El interés por Windows 8, por debajo de Windows 7 en sus inicios

El interés por Windows 8, por debajo de Windows 7 en sus inicios

Redacción

A pesar de los llamativos cambios introducidos por Microsoft en Windows 8, el interés por la nueva plataforma es inferior al que hubo por Windows 7. Así se desprende del número de instalaciones detectadas hasta el momento que son apenas 33 por cada 10.000 equipos con Windows.

En menos de dos semanas será lanzado al mercado la versión comercial y definitiva de Windows 8. Se trata de la gran apuesta de Microsoft para renovar su sistema operativo y para adentrarse en un mercado inexplorado por la compañía hasta el momento como es el de las tabletas. Desde hace un año ha ido mostrando al público los detalles que caracterizarán a su nueva plataforma y ha lanzado distintas versiones de prueba en las que muestra qué ofrecerá el sistema, pero la aceptación por parte de la comunidad de usuarios no ha sido muy amplia.

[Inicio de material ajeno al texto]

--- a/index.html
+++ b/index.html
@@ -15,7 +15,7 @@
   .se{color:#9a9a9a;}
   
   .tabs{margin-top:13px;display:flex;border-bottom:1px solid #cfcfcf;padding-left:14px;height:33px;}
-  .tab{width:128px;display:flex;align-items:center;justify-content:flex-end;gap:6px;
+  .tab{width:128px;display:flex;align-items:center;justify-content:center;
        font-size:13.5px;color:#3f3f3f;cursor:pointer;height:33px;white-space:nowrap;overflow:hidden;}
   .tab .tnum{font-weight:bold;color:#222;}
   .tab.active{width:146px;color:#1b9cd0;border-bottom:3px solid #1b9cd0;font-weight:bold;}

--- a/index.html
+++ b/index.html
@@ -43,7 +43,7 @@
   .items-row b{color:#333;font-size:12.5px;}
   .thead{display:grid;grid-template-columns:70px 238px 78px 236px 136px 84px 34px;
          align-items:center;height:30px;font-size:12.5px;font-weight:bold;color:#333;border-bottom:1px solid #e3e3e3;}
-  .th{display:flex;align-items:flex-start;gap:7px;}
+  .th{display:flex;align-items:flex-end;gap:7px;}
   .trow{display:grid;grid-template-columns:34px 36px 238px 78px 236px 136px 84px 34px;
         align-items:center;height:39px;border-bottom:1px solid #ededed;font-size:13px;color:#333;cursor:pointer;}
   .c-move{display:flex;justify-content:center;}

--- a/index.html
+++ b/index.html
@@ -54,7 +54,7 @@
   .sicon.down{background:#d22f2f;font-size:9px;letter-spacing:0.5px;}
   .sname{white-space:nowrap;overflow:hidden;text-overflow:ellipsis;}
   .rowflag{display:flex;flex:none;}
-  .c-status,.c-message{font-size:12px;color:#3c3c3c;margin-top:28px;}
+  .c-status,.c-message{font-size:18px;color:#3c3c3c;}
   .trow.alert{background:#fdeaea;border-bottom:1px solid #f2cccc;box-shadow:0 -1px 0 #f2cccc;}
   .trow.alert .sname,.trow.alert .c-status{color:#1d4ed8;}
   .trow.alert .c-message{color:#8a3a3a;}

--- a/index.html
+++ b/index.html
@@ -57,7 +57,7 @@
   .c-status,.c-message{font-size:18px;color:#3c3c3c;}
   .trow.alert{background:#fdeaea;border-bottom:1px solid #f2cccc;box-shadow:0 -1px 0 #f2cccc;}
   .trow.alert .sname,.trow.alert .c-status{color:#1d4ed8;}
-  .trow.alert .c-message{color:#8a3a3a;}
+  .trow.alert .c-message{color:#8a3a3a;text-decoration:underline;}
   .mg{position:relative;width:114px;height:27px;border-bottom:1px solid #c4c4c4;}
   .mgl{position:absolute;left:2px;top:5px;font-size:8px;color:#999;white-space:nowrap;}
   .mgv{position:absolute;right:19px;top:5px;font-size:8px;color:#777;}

Según el último análisis realizado por NetApplications, son muy pocos los PC que tienen la nueva plataforma de Microsoft por el momento. En concreto habla de un porcentaje del 0,33% de usuarios que utilizan Windows 8 como principal plataforma en su ordenador en alguna de estas versiones preliminares. Aunque este dato podría parecer poco relevante dado que el sistema no ha salido aún al mercado, llama la atención que es muy inferior al que tenía Windows 7 hace tres años en el momento previo a su lanzamiento (1,64%).

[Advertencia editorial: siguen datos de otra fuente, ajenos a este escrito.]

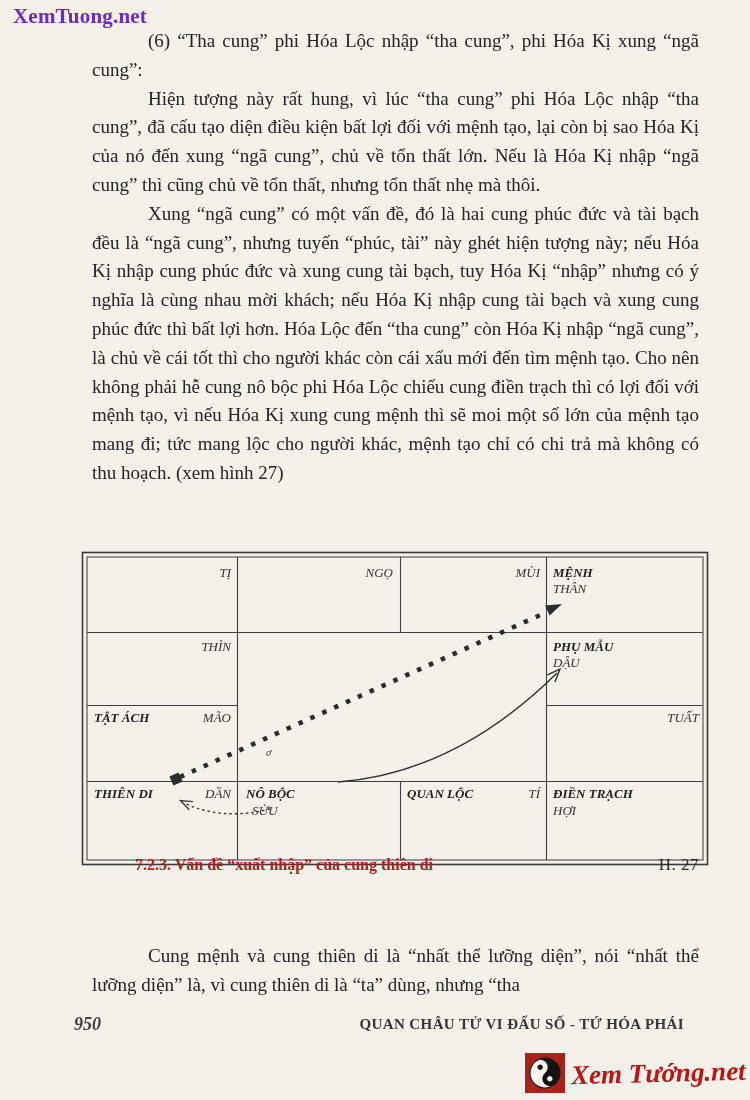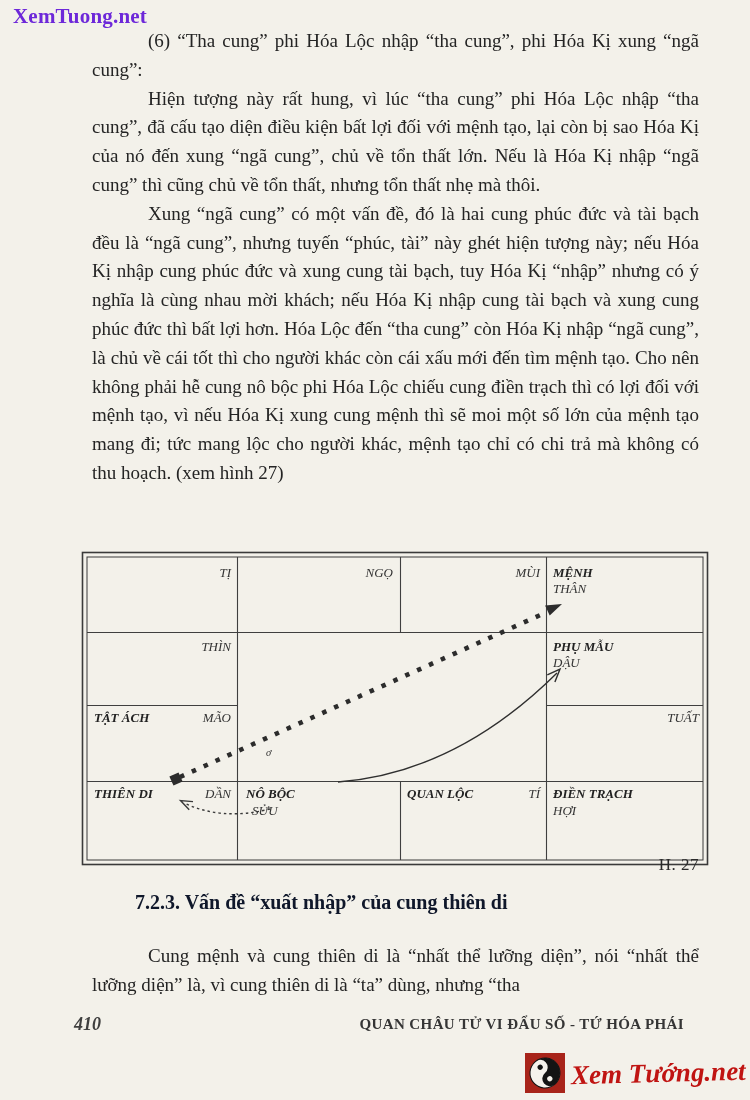--- a/index.html
+++ b/index.html
@@ -33,8 +33,8 @@
     font-size:17px;color:#2a2a2a;letter-spacing:0.5px;
   }
   .heading{
-    left:135px;top:891px;
-    font-size:20px;font-weight:bold;color:#0f172a;
+    left:135px;top:856px;
+    font-size:16px;font-weight:bold;color:#b91c1c;
   }
   .after{top:942px;}
   

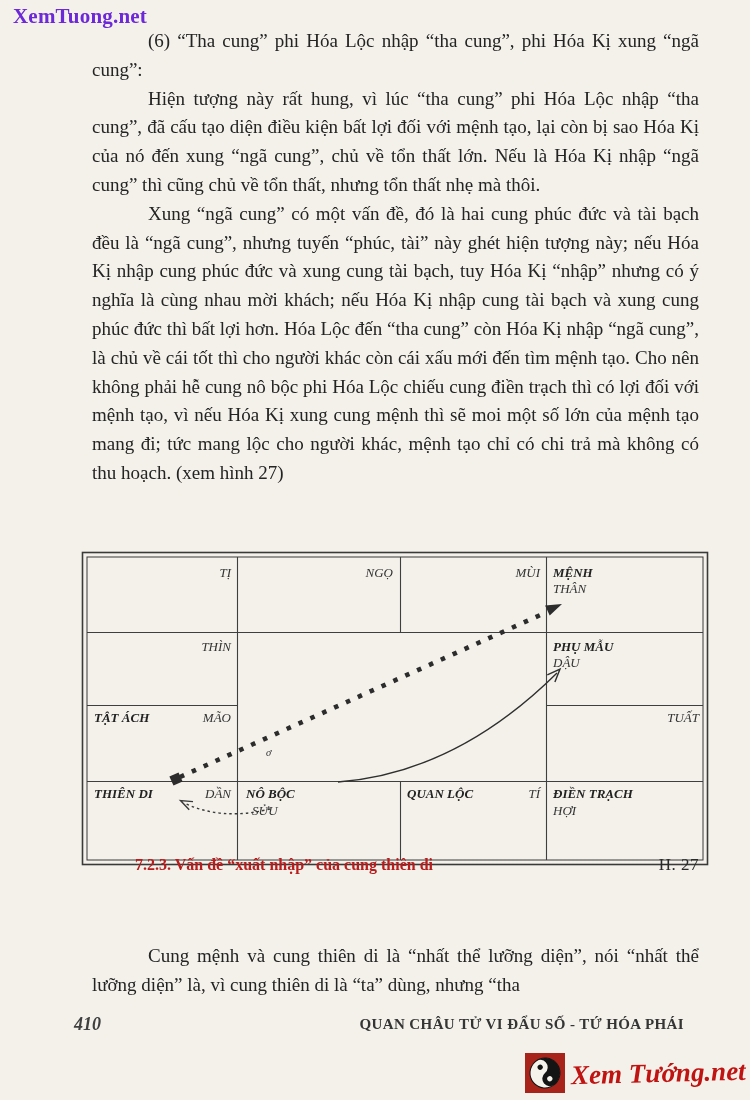--- a/index.html
+++ b/index.html
@@ -138,7 +138,7 @@
   <p>Cung mệnh và cung thiên di là “nhất thể lưỡng diện”, nói “nhất thể lưỡng diện” là, vì cung thiên di là “ta” dùng, nhưng “tha</p>
 </div>
 
-<div class="abs pageno">410</div>
+<div class="abs pageno">950</div>
 <div class="abs booktitle">QUAN CHÂU TỬ VI ĐẨU SỐ - TỨ HÓA PHÁI</div>
 
 <div class="abs logo">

Por cada usuario que utiliza ahora Windows 8 había cinco que habían probado el sistema operativo que hace unos años seguiría a Windows Vista. El dato invita a la reflexión sobre la posible acogida que tendrá la nueva plataforma, aunque hay que tener en cuenta que el nivel de descontento con Windows 7 es mucho menor al que existía con Vista, lo que empujó a muchos a probar la nueva versión del sistema de Windows.

Este éxito previo acabó confirmándose en forma de millones de usuarios que acabaron adoptando Windows 7 en detrimento del criticado Vista, situación que parece difícil que se pueda repetir en esta ocasión. A la estabilidad que presenta Windows 7, que lleva a adormecer el interés por cambiar de sistema operativo, hay que unir las críticas de muchos usuarios y especialistas hacia Windows 8 y su nueva interfaz Metro, lo que hace más comprensible la poca expectación a estas alturas.

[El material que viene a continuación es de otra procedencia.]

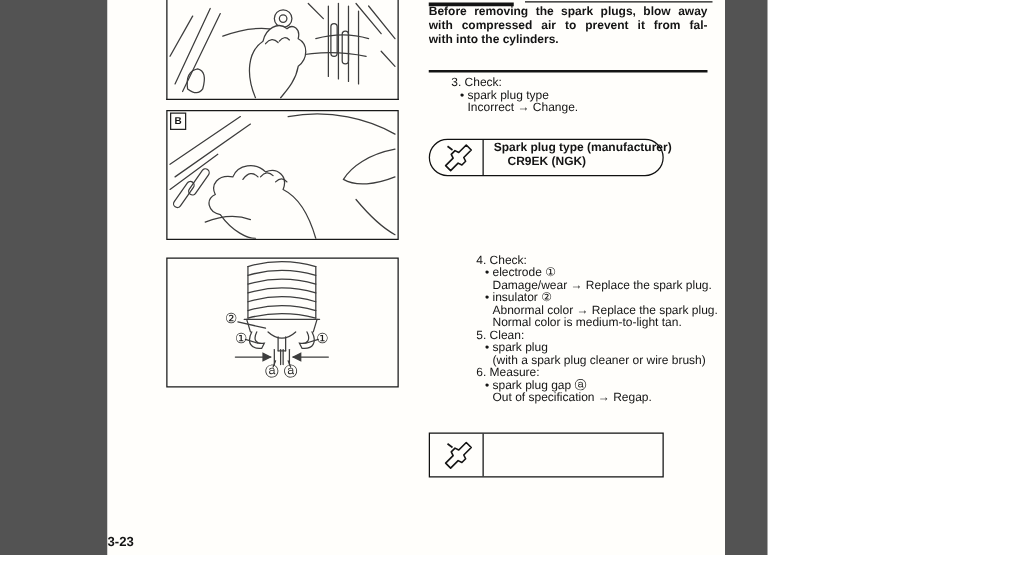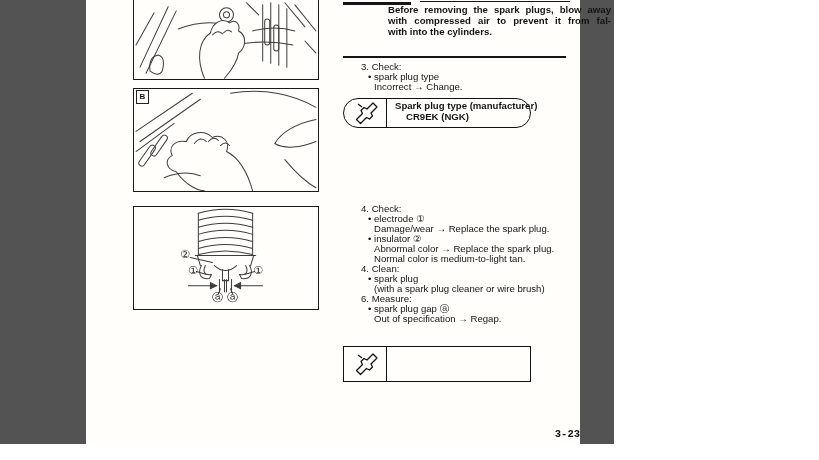--- a/index.html
+++ b/index.html
@@ -29,7 +29,7 @@
   #rule-mid{left:257px;top:56px;width:223px;height:1.5px;}
 
   #note{position:absolute;left:257px;top:4px;width:223px;
-        font-weight:bold;font-size:9.6px;line-height:11px;margin-left:45px;}
+        font-weight:bold;font-size:9.6px;line-height:11px;}
   #note .jline{text-align:justify;text-align-last:justify;height:11px;overflow:hidden;}
   #note .lline{text-align:left;height:11px;overflow:hidden;}
 

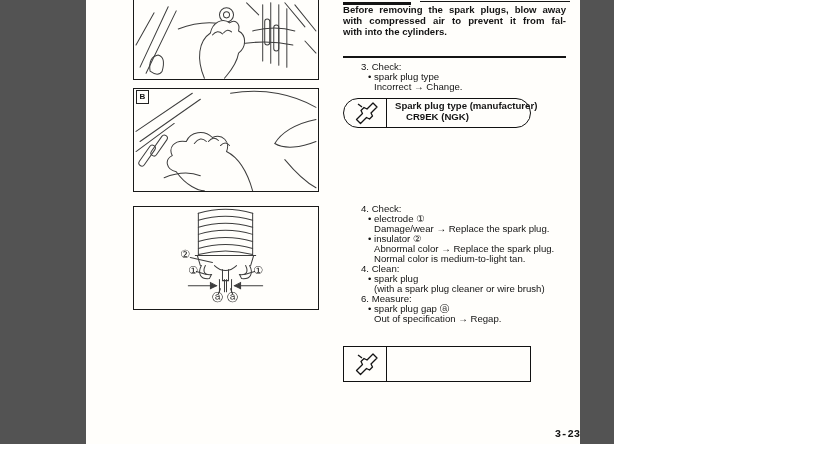--- a/index.html
+++ b/index.html
@@ -41,7 +41,7 @@
 
   .specbox{position:absolute;left:257px;width:188px;border:1.2px solid #111;
            display:flex;background:#fffefb;box-sizing:border-box;}
-  #spec1{top:98px;height:30px;border-radius:15px;}
+  #spec1{top:111px;height:30px;border-radius:15px;}
   #spec2{top:346px;height:36px;}
   .spec-icon-cell{width:42px;flex:0 0 auto;border-right:1.2px solid #111;
                   display:flex;align-items:center;justify-content:center;}

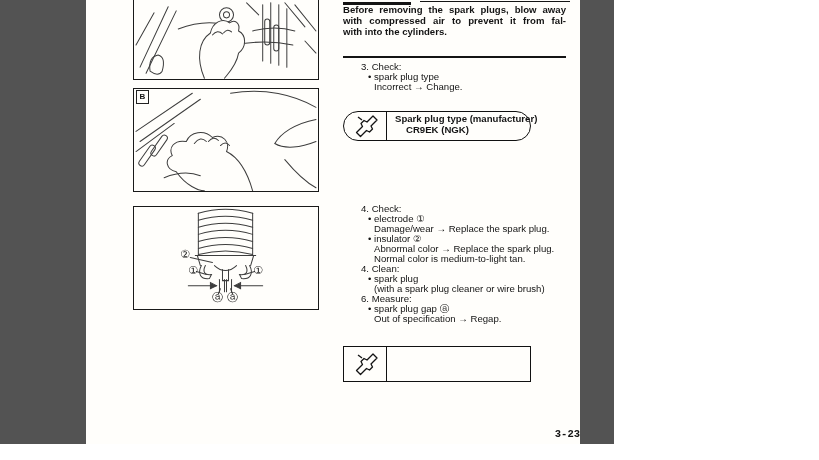--- a/index.html
+++ b/index.html
@@ -35,7 +35,7 @@
 
   .steplist{position:absolute;left:275px;font-size:9.6px;line-height:10px;white-space:nowrap;}
   #step3{top:62px;}
-  #steps{top:204px;}
+  #steps{top:204px;margin-left:20px;}
   .ind1{padding-left:7px;}
   .ind2{padding-left:13px;}
 

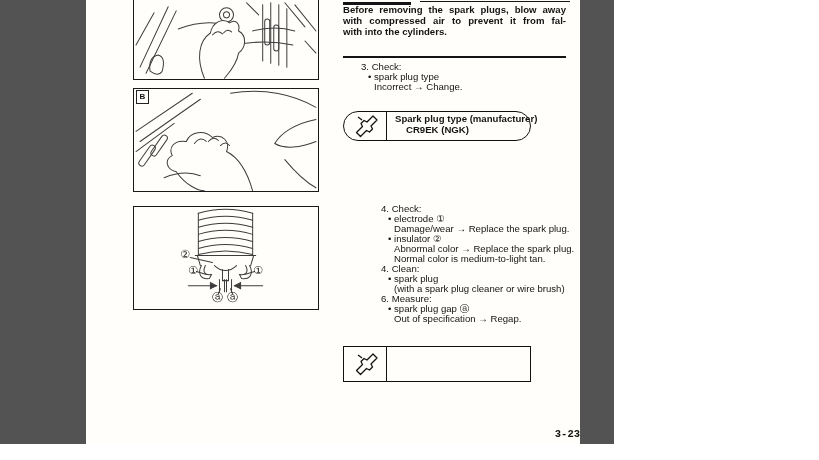--- a/index.html
+++ b/index.html
@@ -184,7 +184,7 @@
     <div class="ind1">• insulator ②</div>
     <div class="ind2">Abnormal color → Replace the spark plug.</div>
     <div class="ind2">Normal color is medium-to-light tan.</div>
-    <div>4. Clean:</div>
+    <div>5. Clean:</div>
     <div class="ind1">• spark plug</div>
     <div class="ind2">(with a spark plug cleaner or wire brush)</div>
     <div>6. Measure:</div>

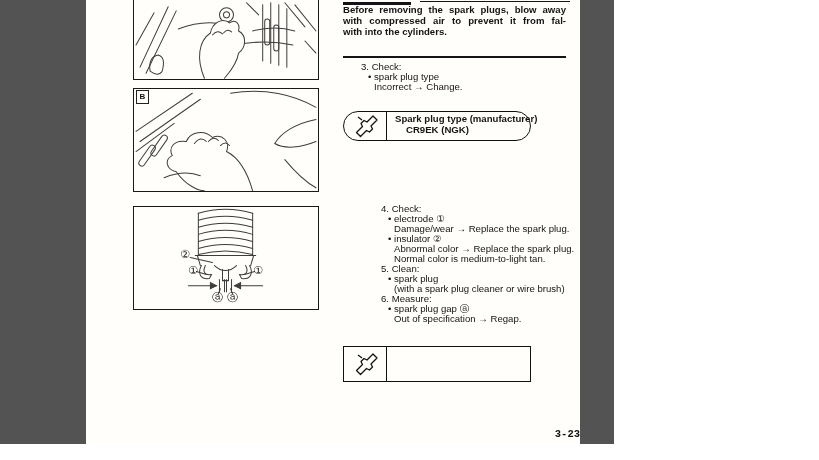--- a/index.html
+++ b/index.html
@@ -49,8 +49,8 @@
   .sp-ind{padding-left:11px;}
   .sp-ind2{padding-left:8px;}
 
-  #pagenum{position:absolute;left:0;top:428px;width:494px;text-align:right;
-           font-weight:bold;font-size:10.5px;font-family:Liberation Mono, monospace;}
+  #pagenum{position:absolute;left:0;top:428px;width:494px;text-align:left;
+           font-weight:bold;font-size:10.5px;}
 </style>
 </head>
 <body>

De hecho, recientemente nos hicimos eco de otro dato que confirma la poca capacidad de convencer a los usuarios habituales de Windows del nuevo sistema. Y es que la mitad de los usuarios que lo han probado admiten su preferencia por Windows 7. En solo unos días vemos si los temores de un estreno sin apenas interés por parte de los usuarios se cumple o si a última hora éstos se decantan por dar una oportunidad a Windows 8.